**Try it:** Please go through the records below and return every line holding the word "linear".

--- Provided material Enclosed Below ---

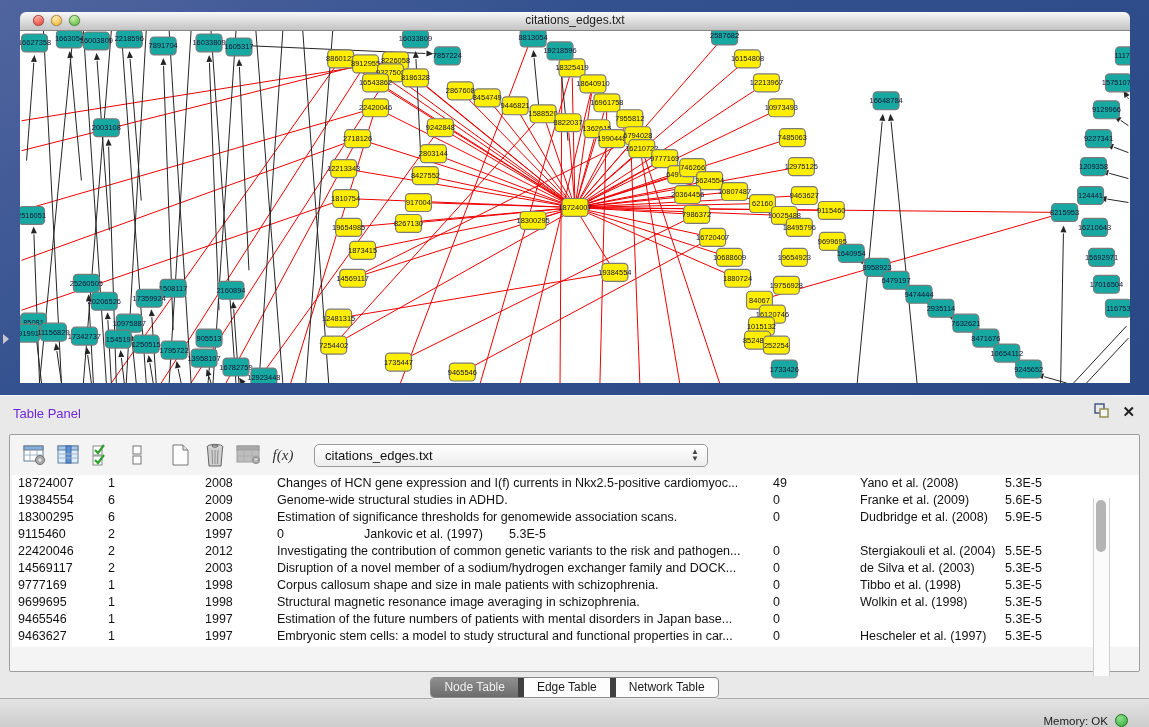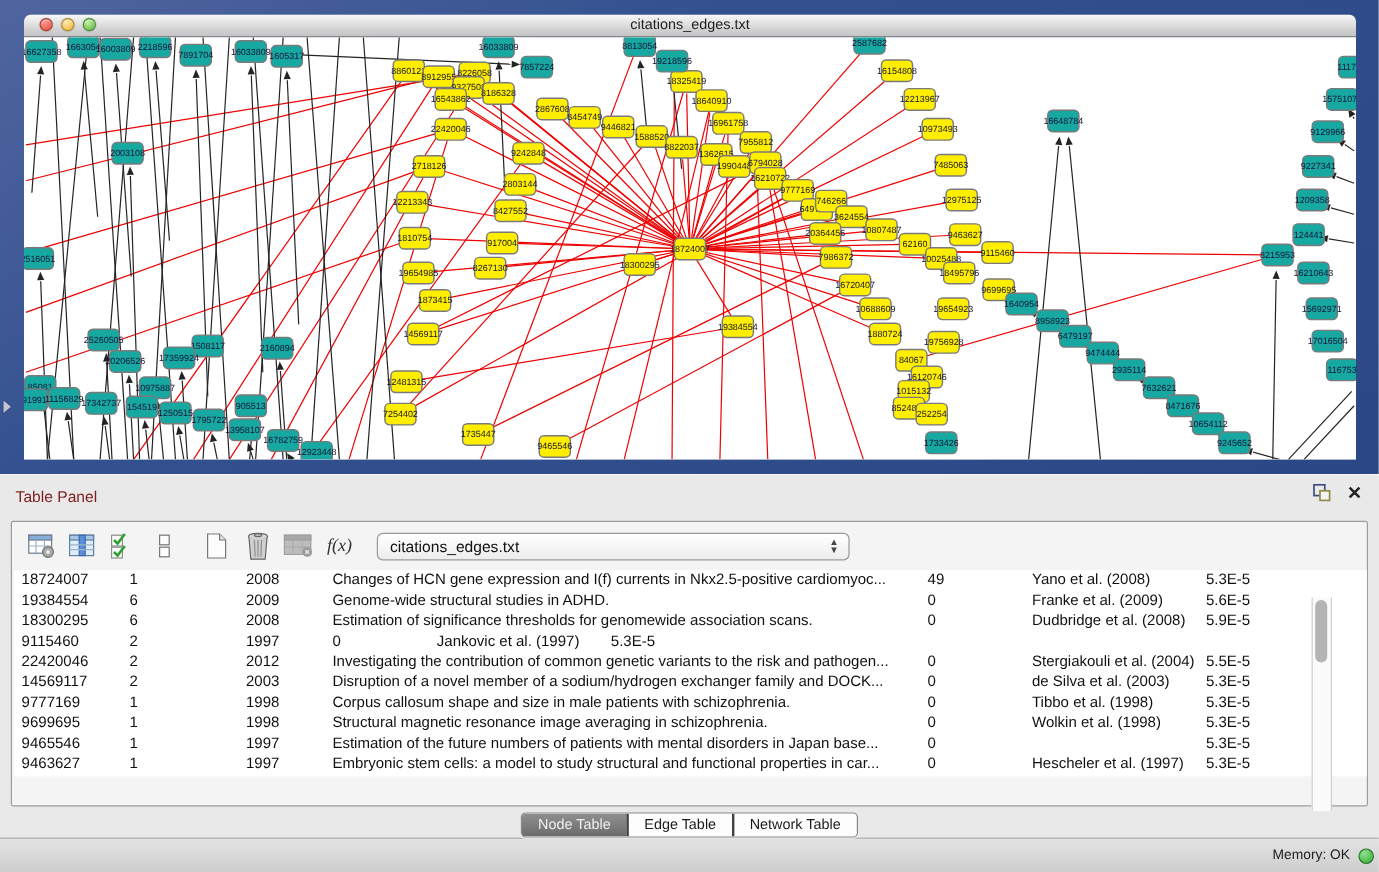--- a/index.html
+++ b/index.html
@@ -16,21 +16,21 @@
   .light{position:absolute;top:3px;width:11px;height:11px;border-radius:50%;box-shadow:inset 0 1px 1px rgba(255,255,255,.6),0 0 1px rgba(0,0,0,.5);}
   .light.red{left:13px;background:radial-gradient(circle at 35% 30%,#ff9a90,#e0453a);border:1px solid #b13a30;box-sizing:border-box;}
   .light.yellow{left:31px;background:radial-gradient(circle at 35% 30%,#ffe9a8,#eeb32f);border:1px solid #b78a26;box-sizing:border-box;}
   .light.green{left:49px;background:radial-gradient(circle at 35% 30%,#c4f0a0,#58b43c);border:1px solid #479030;box-sizing:border-box;}
   .win-title{text-align:center;font-size:12px;line-height:17px;color:#1e1e1e;}
   .graph-canvas{height:352px;background:#ffffff;position:relative;overflow:hidden;}
   .graph-canvas svg{position:absolute;left:0;top:0;}
   
   .table-region{height:303px;background:#e9e9e9;}
   .panel-title-row{height:38px;position:relative;border-top:1px solid #f5f5f5;}
-  .panel-title{position:absolute;left:13px;top:10px;font-size:13px;color:#7f1d1d;}
+  .panel-title{position:absolute;left:13px;top:10px;font-size:13px;color:#6d28d9;}
   .panel-icons{position:absolute;right:14px;top:7px;display:flex;gap:12px;align-items:center;}
   .close-x{font-size:15px;font-weight:bold;color:#222;line-height:15px;cursor:default;}
   .inner-panel{margin:0 9px;height:238px;background:#f4f4f4;border:1px solid #9d9d9d;border-radius:2px;box-sizing:border-box;position:relative;}
   .toolbar{height:40px;display:flex;align-items:center;padding-left:10px;}
   .tb-icon{width:30px;height:28px;display:flex;align-items:center;justify-content:center;margin-right:4px;text-align:center;}
   .fx{font-family:"Liberation Serif",serif;font-style:italic;font-size:15px;color:#333;}
   .combo{margin-left:12px;width:392px;height:21px;border:1px solid #9a9a9a;border-radius:5px;
     background:linear-gradient(#ffffff,#ededed);display:flex;align-items:center;position:relative;}
   .combo-text{padding-left:10px;font-size:13px;color:#111;}
   .combo-arrows{position:absolute;right:8px;top:3px;font-size:8px;color:#444;line-height:7px;text-align:center;}
@@ -45,24 +45,24 @@
   .td{box-sizing:border-box;font-size:12.5px;line-height:17px;color:#111;padding-left:6px;
       white-space:nowrap;overflow:hidden;}
   .tbody{background:#fff;padding-bottom:2px;}
   .vscroll{position:absolute;top:23px;width:15px;height:178px;background:#fbfbfb;border-left:1px solid #d0d0d0;border-right:1px solid #d0d0d0;}
   .vthumb{position:absolute;left:2px;top:2px;width:10px;height:52px;border-radius:5px;background:#b4b4b4;}
   
   .tabs-row{height:31px;display:flex;justify-content:center;align-items:center;}
   .segmented{display:flex;border:1px solid #8a8a8a;border-radius:4px;overflow:hidden;background:#fdfdfd;height:19px;box-shadow:0 1px 0 rgba(255,255,255,.8);}
   .seg{padding:0 13px;font-size:12px;line-height:19px;color:#1a1a1a;}
   .seg.active{background:linear-gradient(#8f8f8f,#6c6c6c);color:#f0f0f0;}
-  .seg + .seg{border-left:2px solid #404040;}
+  .seg + .seg{border-left:6px solid #404040;}
   
   .status-bar{height:29px;background:linear-gradient(#e3e3e3,#cdcdcd);border-top:1px solid #aaaaaa;
-    display:flex;justify-content:flex-end;align-items:center;padding-right:4px;box-sizing:border-box;}
+    display:flex;justify-content:flex-end;align-items:flex-end;padding-right:21px;box-sizing:border-box;}
   .mem-label{font-size:11.5px;color:#222;margin-right:7px;}
   .mem-dot{width:13px;height:13px;border-radius:50%;border:1px solid #247024;box-sizing:border-box;
     background:radial-gradient(circle at 35% 30%,#8fe08f,#2eae2e);}
 </style>
 </head>
 <body>
 
 <div class="graph-frame">
   <div class="edge-grip"></div>
   <div class="mac-window">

--- End of Enclosed Provided material ---

**Reply:**
     background:linear-gradient(#ffffff,#ededed);display:flex;align-items:center;position:relative;}
   .seg.active{background:linear-gradient(#8f8f8f,#6c6c6c);color:#f0f0f0;}
   .status-bar{height:29px;background:linear-gradient(#e3e3e3,#cdcdcd);border-top:1px solid #aaaaaa;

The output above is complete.